Y finalmente, y no menos importante, consideramos digno de destacar el hecho de que la repatriación de la Abuela Kueka haya ocurrido justamente en medio de acciones criminales, medidas coercitivas y bloqueo contra la República Bolivariana de Venezuela, además del desconocimiento de muchos países, entre ellos Alemania, del gobierno legítimo de Nicolás Maduro Moros. Es por lo tanto un logro diplomático y político y una brecha que se abre para debilitar las posiciones supremacistas y neocolonialistas de los Estados Hegemónicos y el nuevo imperio.

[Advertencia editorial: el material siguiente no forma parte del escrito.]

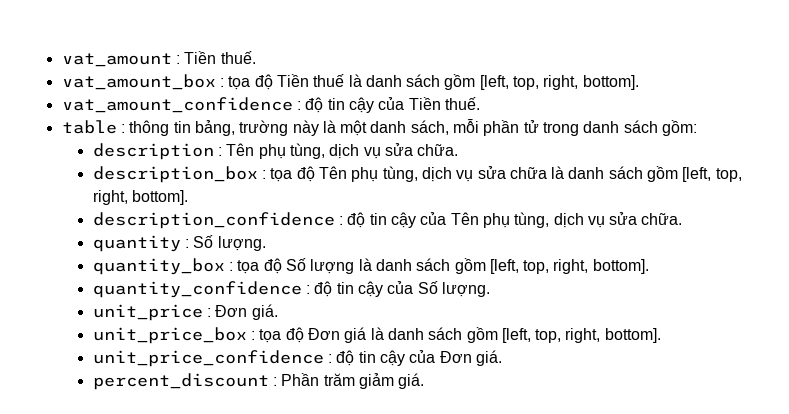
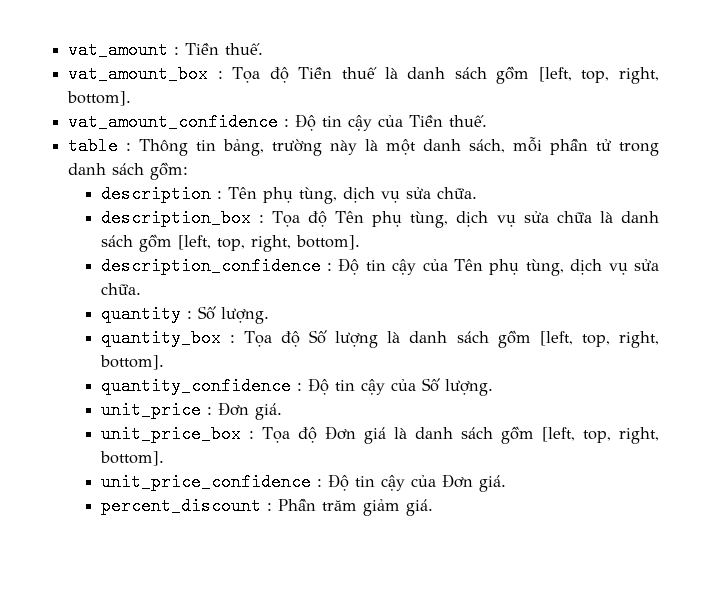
[228,76,251,90] tọa -> [232,67,261,83] Tọa
[305,97,324,113] độ -> [295,114,317,131] Độ
[129,120,170,136] thông -> [139,139,189,156] Thông
[270,168,293,182] tọa -> [271,211,300,227] Tọa
[347,212,366,228] độ -> [338,258,360,275] Độ
[237,260,260,274] tọa -> [243,331,272,347] Tọa
[314,281,333,297] độ -> [307,378,329,395] Độ
[259,329,282,343] tọa -> [261,427,290,443] Tọa
[336,350,355,366] độ -> [327,474,349,491] Độ

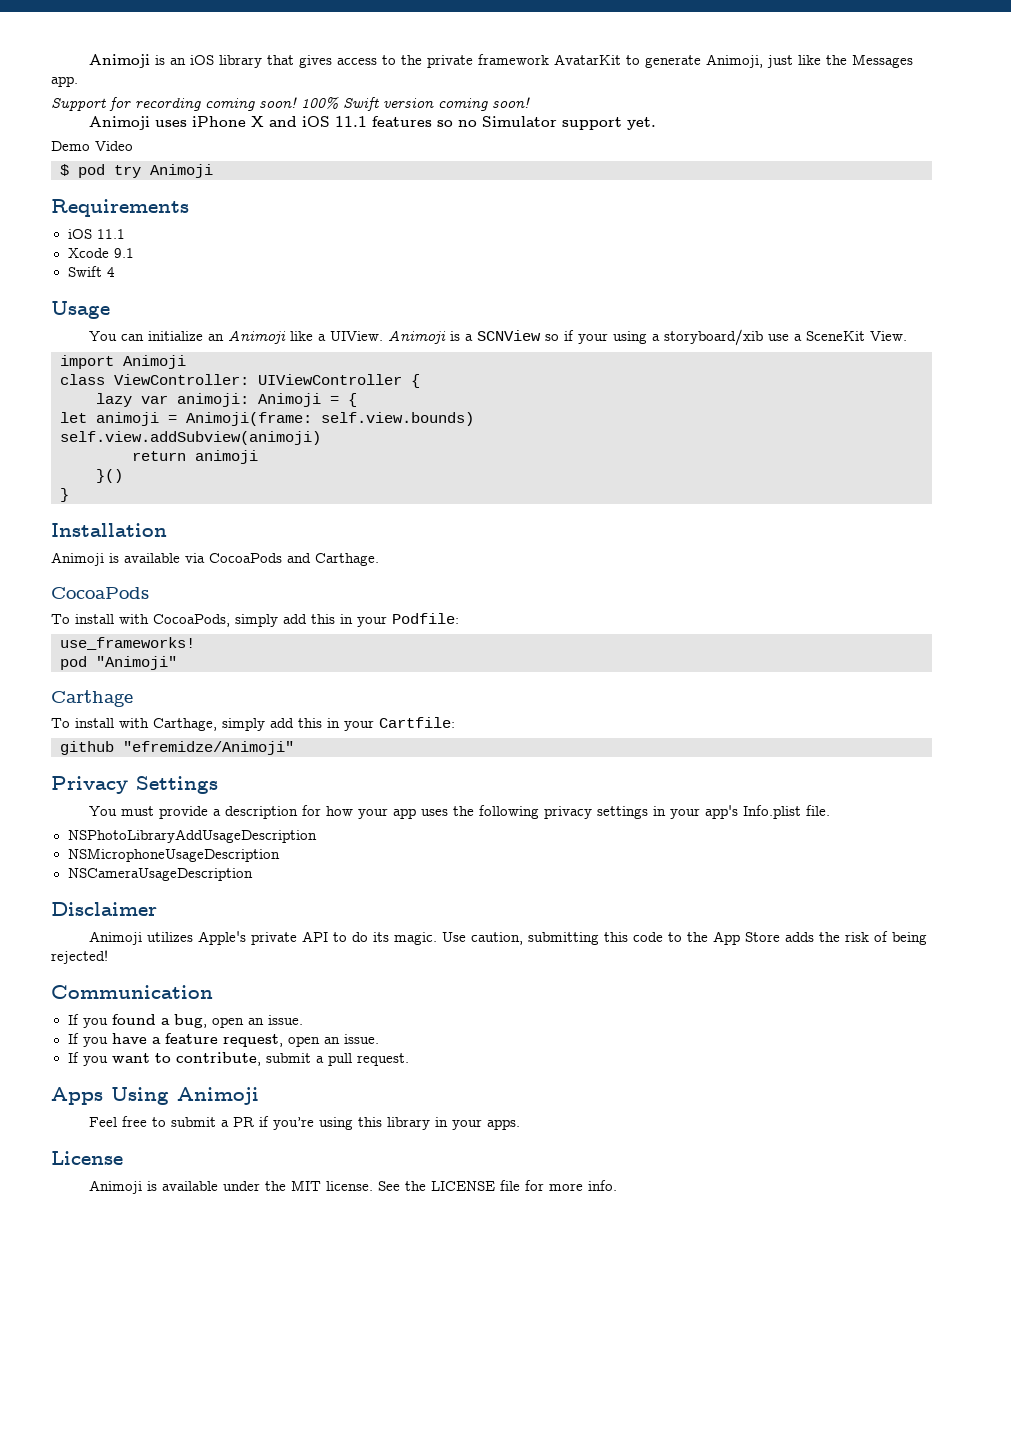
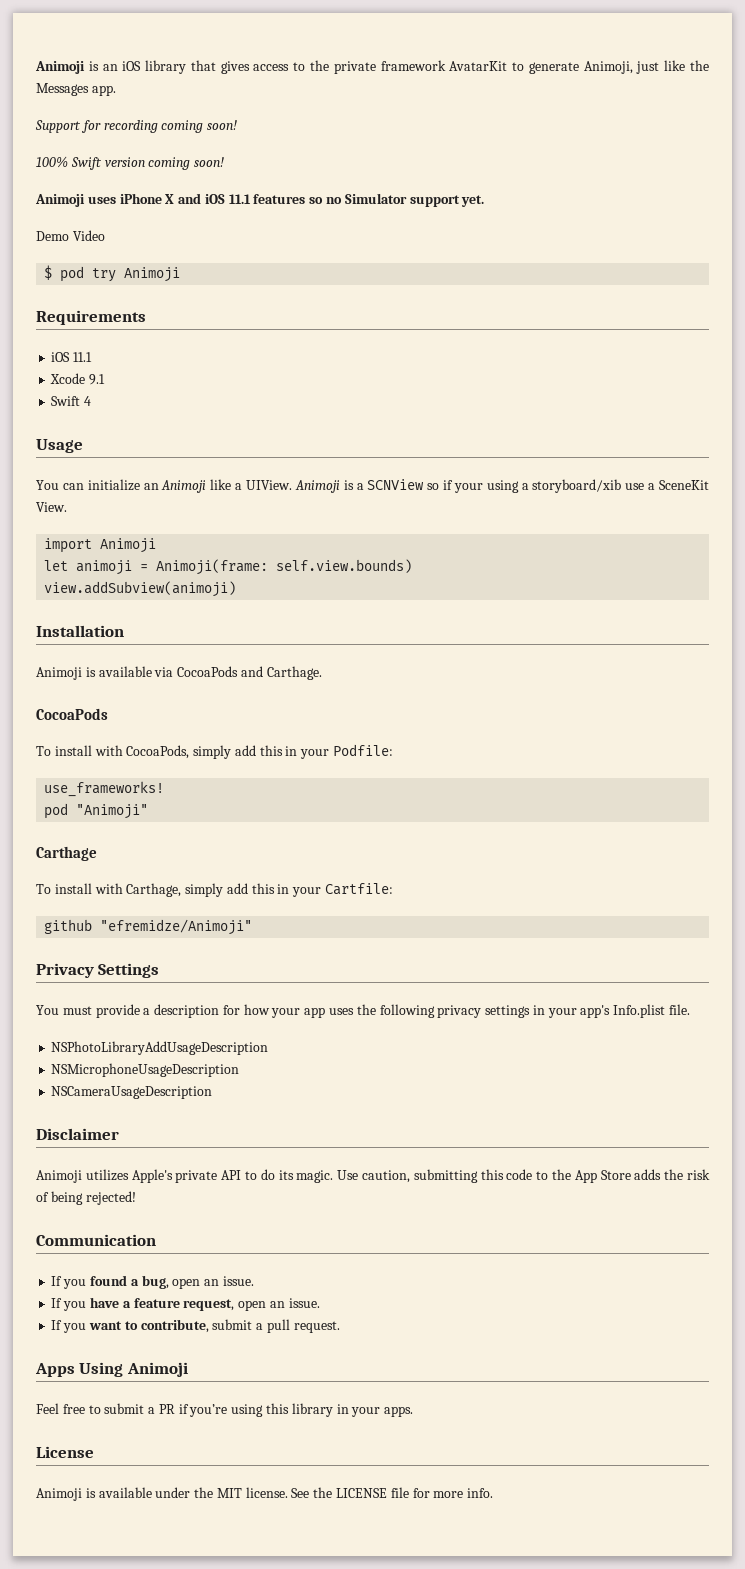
(297, 102) none -> (238, 125) //
[60,374,420,388] [96,393,357,407] // class ViewController: UIViewController { // lazy var animoji: Animoji = { -> (157, 545) none
[60,431,321,445] [132,450,258,464] [96,469,123,483] [60,488,69,502] self.view.addSubview(animoji) // return animoji // }() // } -> [44,581,237,597] view.addSubview(animoji)

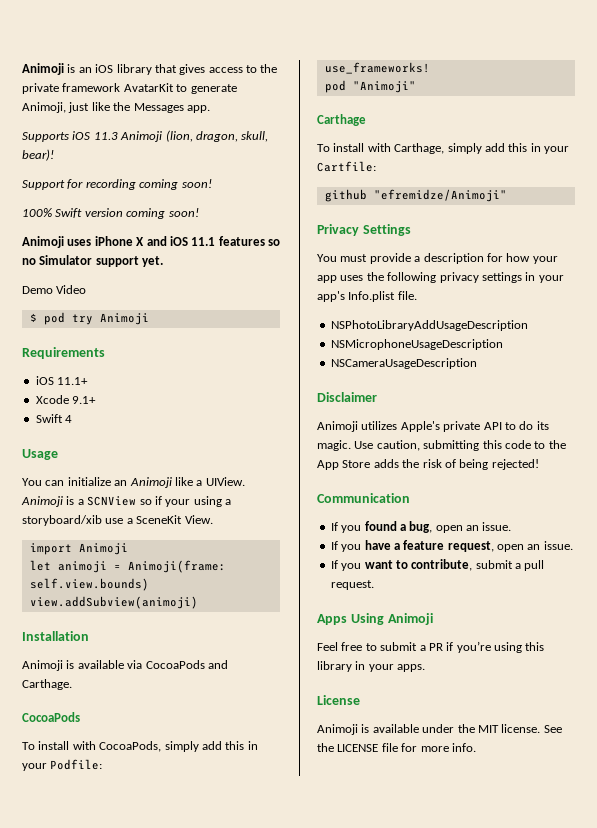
(116, 90) none -> [22,130,269,142] [22,149,54,161] // Supports iOS 11.3 Animoji (lion, dragon, skull, bear)!
[73,352,93,362] 11.1 -> [57,377,89,385] 11.1+
[89,374,106,385] 9.1 -> [72,396,97,404] 9.1+

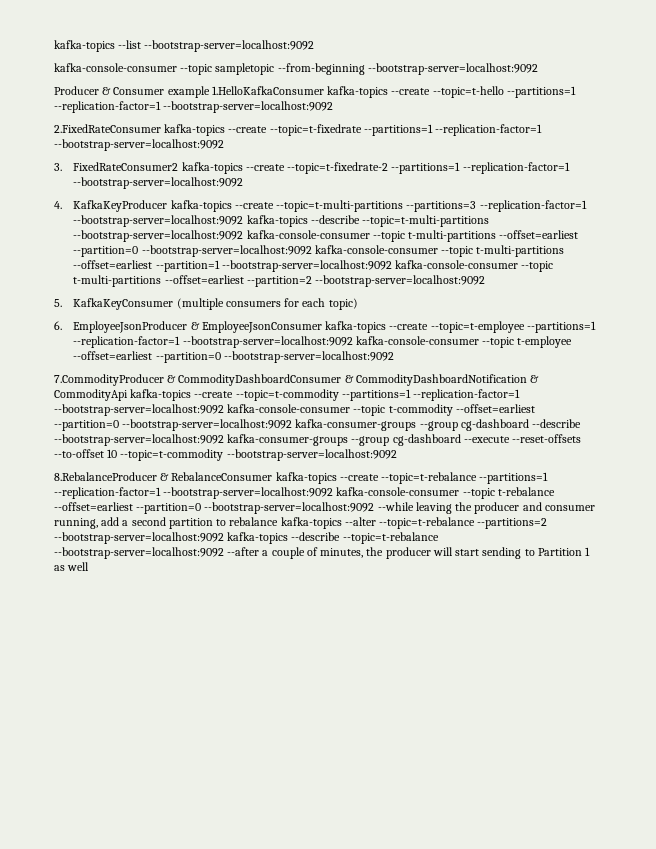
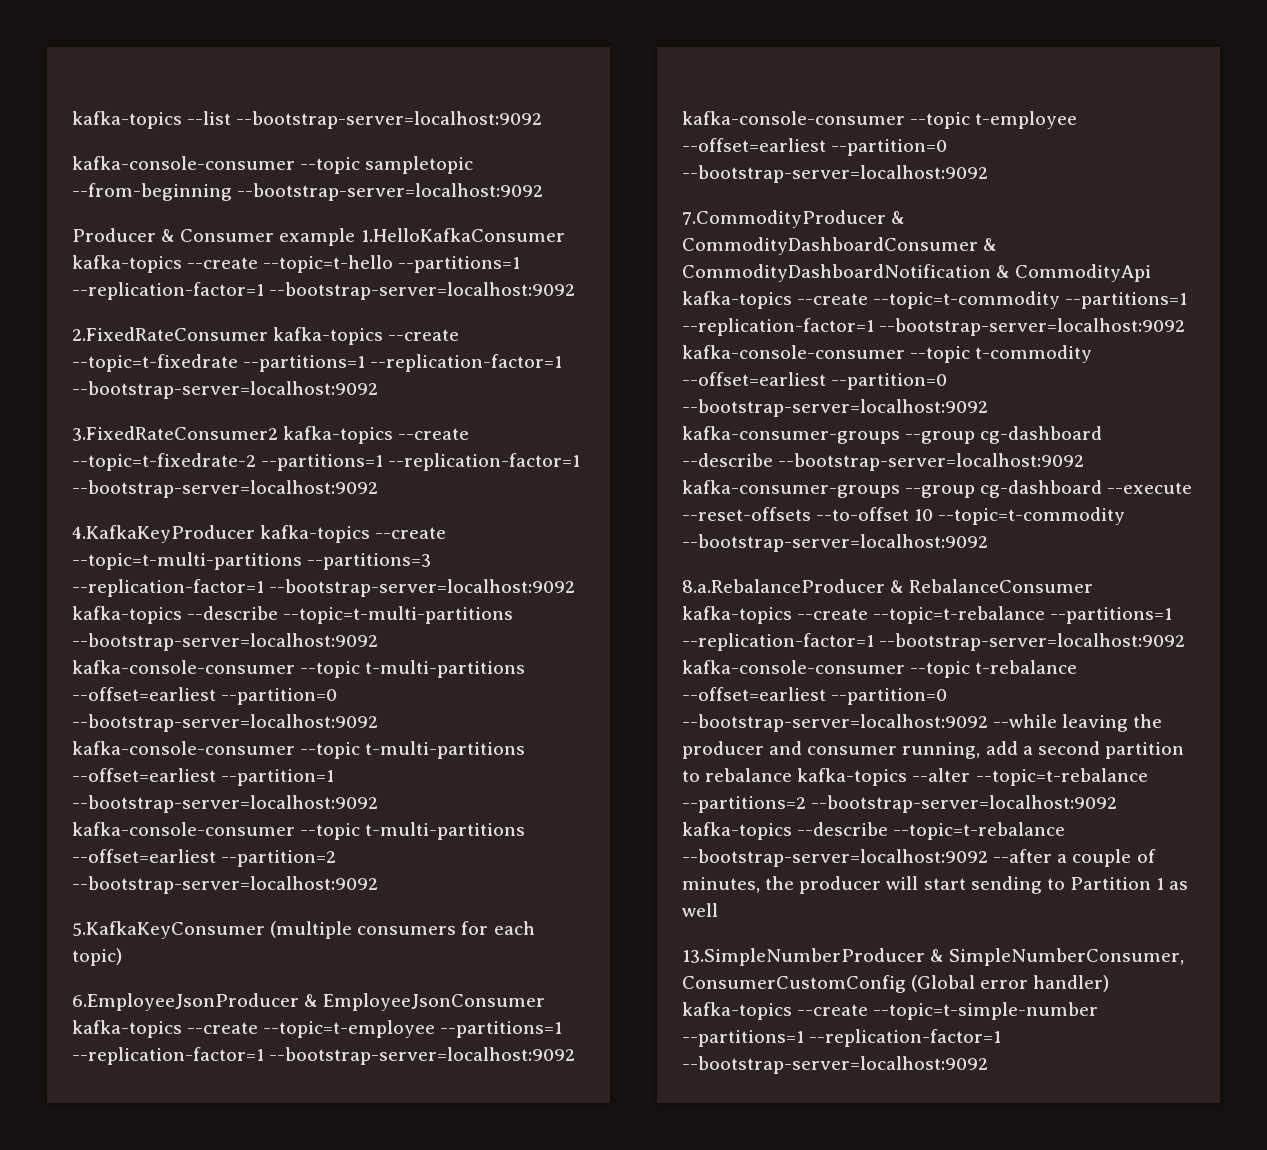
[54,162,179,171] 3. FixedRateConsumer2 -> [72,426,278,441] 3.FixedRateConsumer2
[54,200,168,212] 4. KafkaKeyProducer -> [72,525,255,543] 4.KafkaKeyProducer
[54,298,174,310] 5. KafkaKeyConsumer -> [72,921,265,939] 5.KafkaKeyConsumer
[54,321,188,333] 6. EmployeeJsonProducer -> [72,993,299,1011] 6.EmployeeJsonProducer
[54,472,157,481] 8.RebalanceProducer -> [682,579,885,593] 8.a.RebalanceProducer
(90, 566) none -> [682,948,1185,966] [682,975,1110,993] [682,1002,1099,1020] [682,1029,1002,1047] [682,1056,988,1074] // 13.SimpleNumberProducer & SimpleNumberConsumer, ConsumerCustomConfig (Global error handler) kafka-topics --create --topic=t-simple-number --partitions=1 --replication-factor=1 --bootstrap-server=localhost:9092

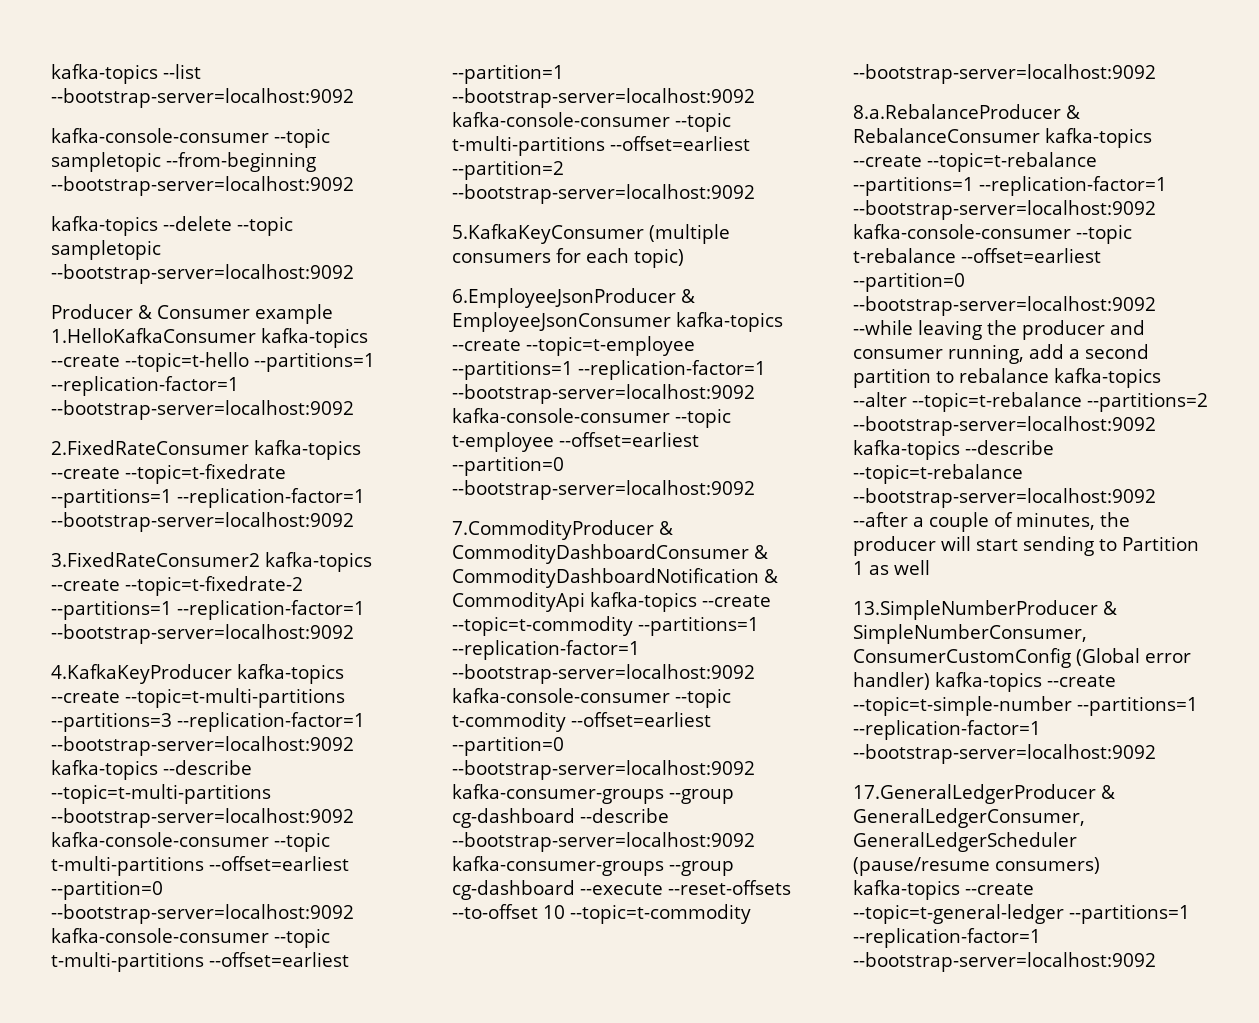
(544, 192) none -> [51,216,293,236] [51,240,161,260] [51,264,354,284] // kafka-topics --delete --topic sampletopic --bootstrap-server=localhost:9092
(988, 1065) none -> [853,784,1115,804] [853,808,1085,828] [853,832,1077,852] [853,857,1100,876] [853,880,1034,900] [853,904,1190,924] [853,928,1041,948] [853,952,1156,972] // 17.GeneralLedgerProducer & GeneralLedgerConsumer, GeneralLedgerScheduler (pause/resume consumers) kafka-topics --create --topic=t-general-ledger --partitions=1 --replication-factor=1 --bootstrap-server=localhost:9092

El retorno de la Abuela Kueka parece entonces ya venir anunciando tiempos mejores para los pueblos y nefastos para los conquistadores de siempre. La justicia y las acciones colocan en el lugar que le corresponde a ese eufemismo ostentoso y deplorable llamado la Conquista. El Abya Yala resurge en las almas de Nuestra América.

Ignacio Barreto

Egresado de la Escuela Superior de Música y Arte Dramático de Viena en las especialidades de Guitarra solista (1990) y Pedagogía musical (1989). Cursó estudios de musicología en la Universidad de Viena. Como intérprete ha actuado en escenarios de Venezuela, América Latina y Europa. En 1991 ingresa como investigador musical de la Biblioteca Nacional de Venezuela y actualmente ejerce allí el cargo de Director General. Ha publicado los libros: Teoría y Entrenamiento Musical, Conac, 1992 y El Análisis Armónico, Conac, 1995. Es el autor del capítulo de Historia de la Música en Venezuela de la Enciclopedia Venezuela Temática y la Multienciclopedia de Venezuela de la Editorial Planeta.  Además es autor de la música para diversas películas y obras teatrales. En 2013 la Editorial El Perro y la Rana publicó su primera novela El maleficio de la Duda.